On May 29 the American President announced that Hong Kong will be treated just like any other Chinese city with no special privileges. The change in status is tied to China’s new security “arrangement” with Hong Kong that further erodes Hong Kong’s autonomy. I’m not sure if it would be possible for 1.4 billion people to laugh at the same time, since most of them were sleeping when he gave his rant, but the sentiment on the mainland is “Well, of course you dummy—Hong Kong is a Chinese city, why should it be different from any other?”
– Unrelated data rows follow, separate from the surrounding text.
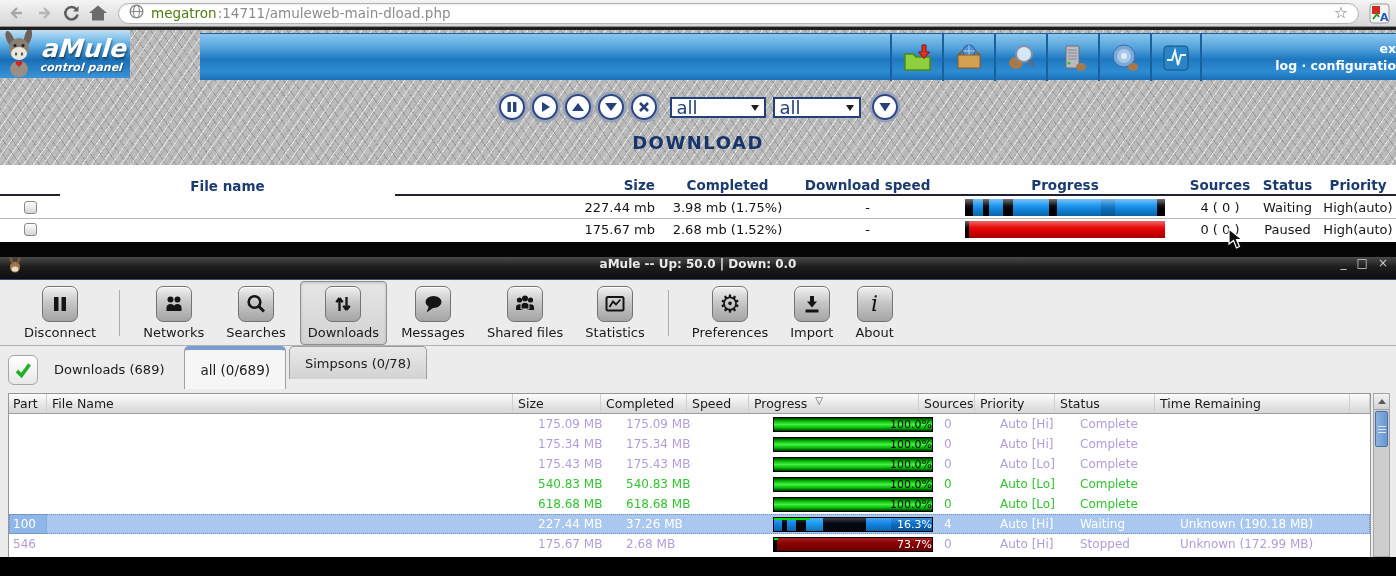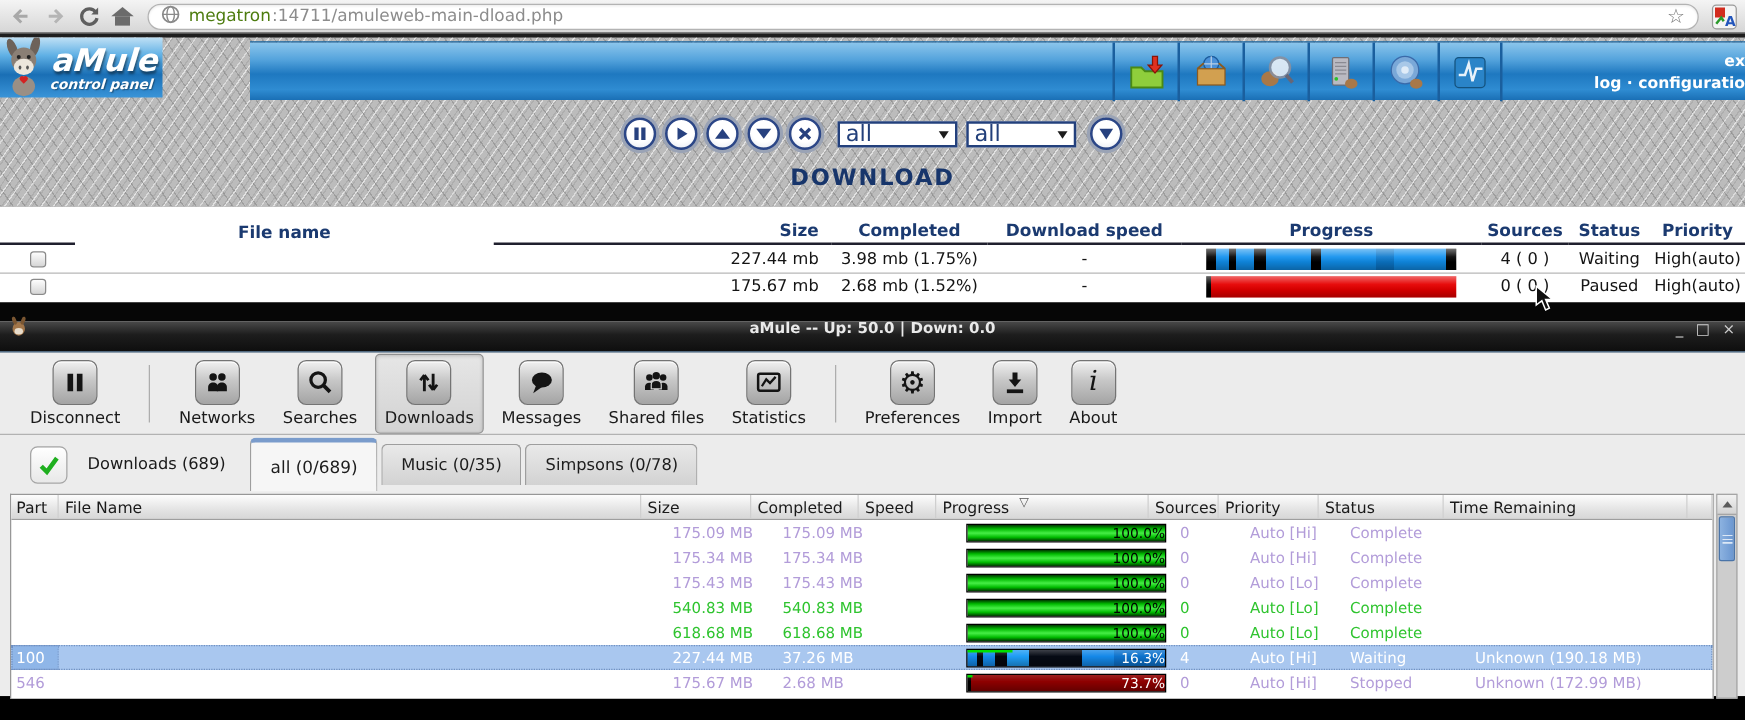--- a/index.html
+++ b/index.html
@@ -72,7 +72,7 @@
 
   
   .win{height:300px;background:#ececec}
-  .tbar{height:23px;background:linear-gradient(180deg,#4a4a4a,#1d1d1d 45%,#0e0e0e);border-bottom:1px solid #30506e;display:flex;align-items:flex-end;padding:12px 8px;position:relative}
+  .tbar{height:23px;background:linear-gradient(180deg,#4a4a4a,#1d1d1d 45%,#0e0e0e);border-bottom:1px solid #30506e;display:flex;align-items:flex-start;padding:0 8px;position:relative}
   .tbar-title{position:absolute;left:0;right:0;text-align:center;color:#eaeaea;font-size:12px;font-weight:bold}
   .tbar-btns{margin-left:auto;display:flex;gap:10px;z-index:2}
   .tbar-btns span{color:#cfcfcf;font-size:12px;line-height:1;cursor:pointer}

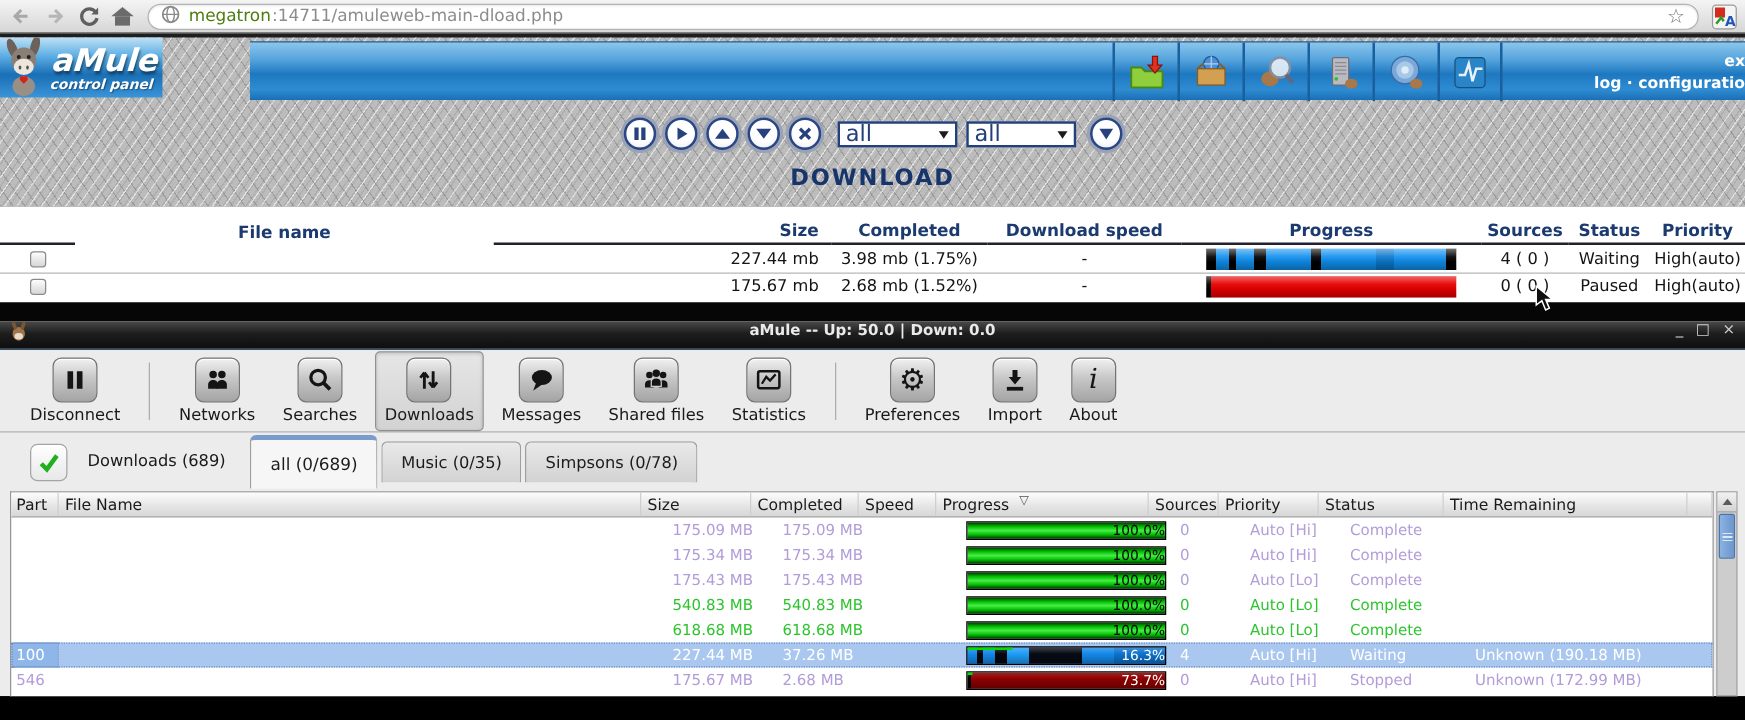--- a/index.html
+++ b/index.html
@@ -86,7 +86,7 @@
   .tb-glyph.serif{font-family:"DejaVu Serif",serif;font-style:italic;font-size:22px}
   .tsep{width:1px;height:46px;background:#adadad;margin:0 9px;flex:none}
 
-  .tabrow{height:47px;display:flex;align-items:center;padding-left:24px;position:relative}
+  .tabrow{height:47px;display:flex;align-items:flex-start;padding-left:8px;position:relative}
   .chkbtn{width:30px;height:30px;border:1px solid #a5a5a5;border-radius:6px;background:linear-gradient(180deg,#ffffff,#e8e8e8);display:flex;align-items:center;justify-content:center;align-self:center;cursor:pointer}
   .dl-count{font-size:13px;color:#1a1a1a;margin:0 20px 0 16px;align-self:center}
   .tab{height:33px;padding:0 15px;background:linear-gradient(180deg,#e9e9e9,#d2d2d2);border:1px solid #9e9e9e;border-bottom:none;border-radius:5px 5px 0 0;font-size:13px;color:#1c1c1c;display:flex;align-items:center;margin-right:3px;cursor:pointer}

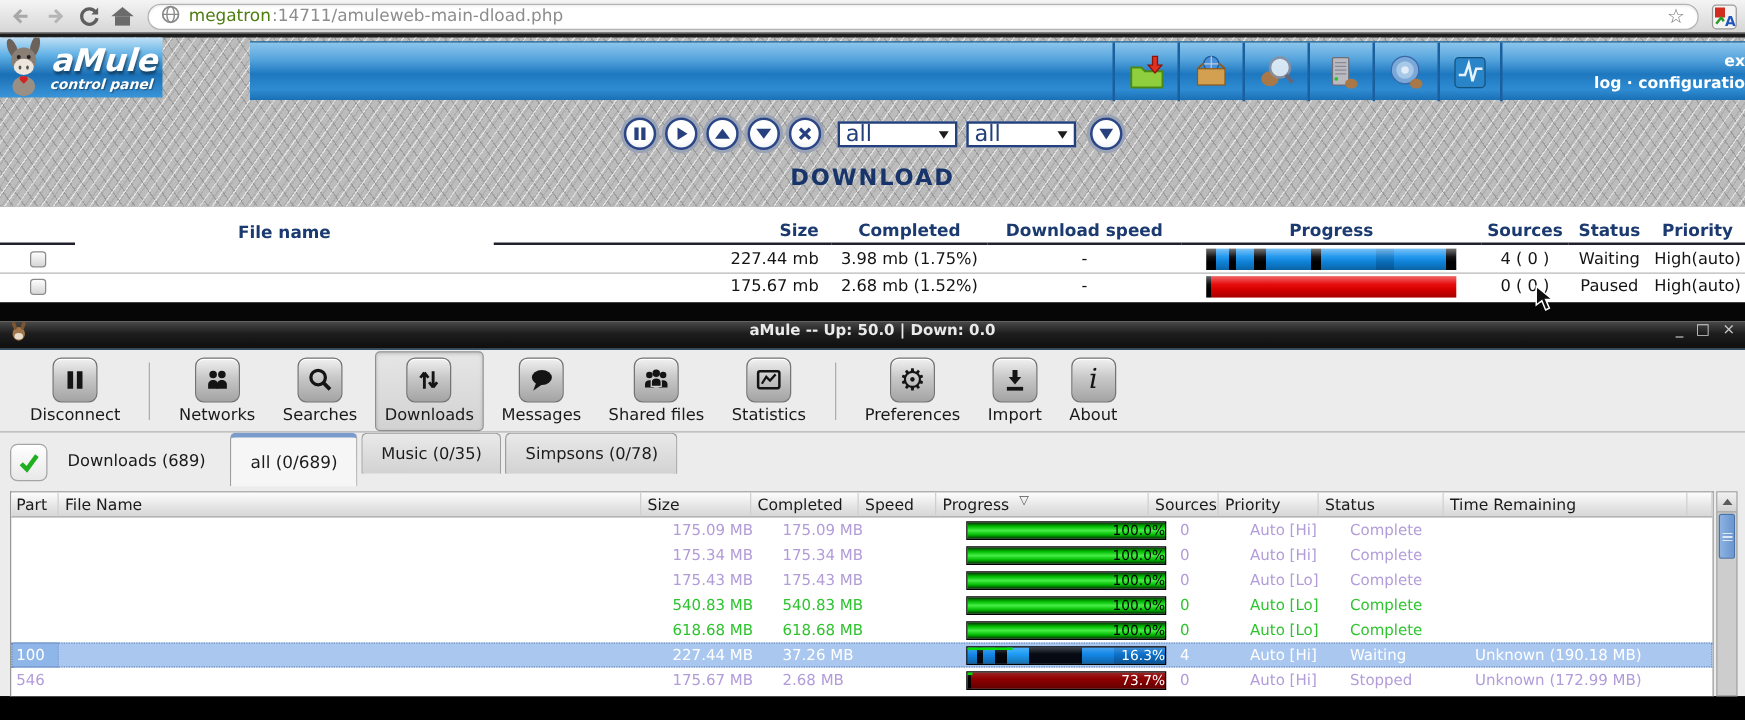--- a/index.html
+++ b/index.html
@@ -461,7 +461,6 @@
     </span>
     <span class="dl-count">Downloads (689)</span>
     <span class="tab active">all (0/689)</span>
-    <span class="tab">Music (0/35)</span>
     <span class="tab">Simpsons (0/78)</span>
   </div>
I feel very sad for those in Hong Kong who are not happy with the U.S. decisions, who have watched their freedoms disappear, their “democracy” increasingly beholden to the dictates of Beijing. They are another big step to just being another city in China, subject to the same controls and censorship. I felt sad upon reading that Hong Kongers were suddenly downloading VPNs in expectation of further controls on the Internet. I admire the spirit of standing up to Beijing, the desperation of knowing that life is changing, but I also have a sense for how the average Zhou across the border views the protests. There is very little sympathy.
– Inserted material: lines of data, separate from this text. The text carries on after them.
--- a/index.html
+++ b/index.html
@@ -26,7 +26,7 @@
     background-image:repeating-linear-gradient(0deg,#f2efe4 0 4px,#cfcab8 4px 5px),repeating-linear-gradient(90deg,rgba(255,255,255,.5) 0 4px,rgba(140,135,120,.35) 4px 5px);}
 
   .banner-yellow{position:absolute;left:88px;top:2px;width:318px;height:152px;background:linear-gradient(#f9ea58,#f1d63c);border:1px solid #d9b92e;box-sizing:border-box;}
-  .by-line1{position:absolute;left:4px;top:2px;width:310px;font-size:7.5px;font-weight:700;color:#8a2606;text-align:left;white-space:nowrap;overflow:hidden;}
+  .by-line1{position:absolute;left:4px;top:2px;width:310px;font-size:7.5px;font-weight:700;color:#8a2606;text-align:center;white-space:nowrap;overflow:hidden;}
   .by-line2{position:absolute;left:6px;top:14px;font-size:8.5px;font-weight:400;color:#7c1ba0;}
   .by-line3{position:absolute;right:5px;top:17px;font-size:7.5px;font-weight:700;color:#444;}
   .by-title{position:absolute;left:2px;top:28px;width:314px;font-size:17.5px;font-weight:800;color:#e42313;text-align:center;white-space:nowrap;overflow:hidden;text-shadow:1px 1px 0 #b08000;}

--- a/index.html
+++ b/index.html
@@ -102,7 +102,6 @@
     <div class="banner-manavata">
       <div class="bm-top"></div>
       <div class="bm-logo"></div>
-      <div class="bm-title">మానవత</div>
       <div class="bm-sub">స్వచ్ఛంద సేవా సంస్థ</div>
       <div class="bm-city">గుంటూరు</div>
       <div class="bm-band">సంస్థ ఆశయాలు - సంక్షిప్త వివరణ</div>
The other day I had a long discussion with several Chinese friends (visiting scholars) who have been in the U.S. since early January. They are trying to get back home, but their country isn’t making it easy for citizens to return from countries ridden with COVID-19. We talked about masks. They had many questions—why are Americans so opposed to wearing masks and doing the things needed to control the virus? Don’t Americans understand the virus? They get the part about freedom and individual rights, but if following those rights causes death and suffering, why do they insist on these “rights”? Don’t people understand that by following rules that things are better for everyone? Isn’t giving up some individual rights for the good of the country better than insisting on having your own way and being selfish? Do people not care that so many have died? I’m sure that many Americans would have excellent answers to all those questions—me, not so much.

The attitude toward those who are protesting and unhappy in Hong Kong is similar. From a mainland Chinese perspective those living in Hong Kong have many advantages, much going for them with their excellent education, legal system, health care, modern arts, wonderful transportation, security, opportunities for wealth and a good life. What in heaven’s name are they complaining about?

It’s about thousands of years of history. It’s about a Confucian mindset that rulers use to keep order and stability in the kingdom, that maintains a hierarchy in the family where each person understands their responsibilities. It’s listening and obedience from a very young age, and a responsibility of those in power, be it a father, mother, teacher, emperor or Xi Jinping to take care of those under them. If there is something bad in the country, like a virus, you may cover things up first in the hope that it will go away, but when it is clear there is a problem, it is the leader’s responsibility to make life safe for everyone, no matter the cost to individual freedom. From a mainland perspective, Hong Kong protestors are recalcitrant children who need to fall in line, understand how good they have it and not be concerned about what they might not have. They need to give up some things for the greater good, which of course may be defined by a privileged few at the very top, but just find your place and be quiet. The nail that sticks up will eventually get pounded down. It hurts, it may not be how we see things, but that is how it works when you are just another city in China.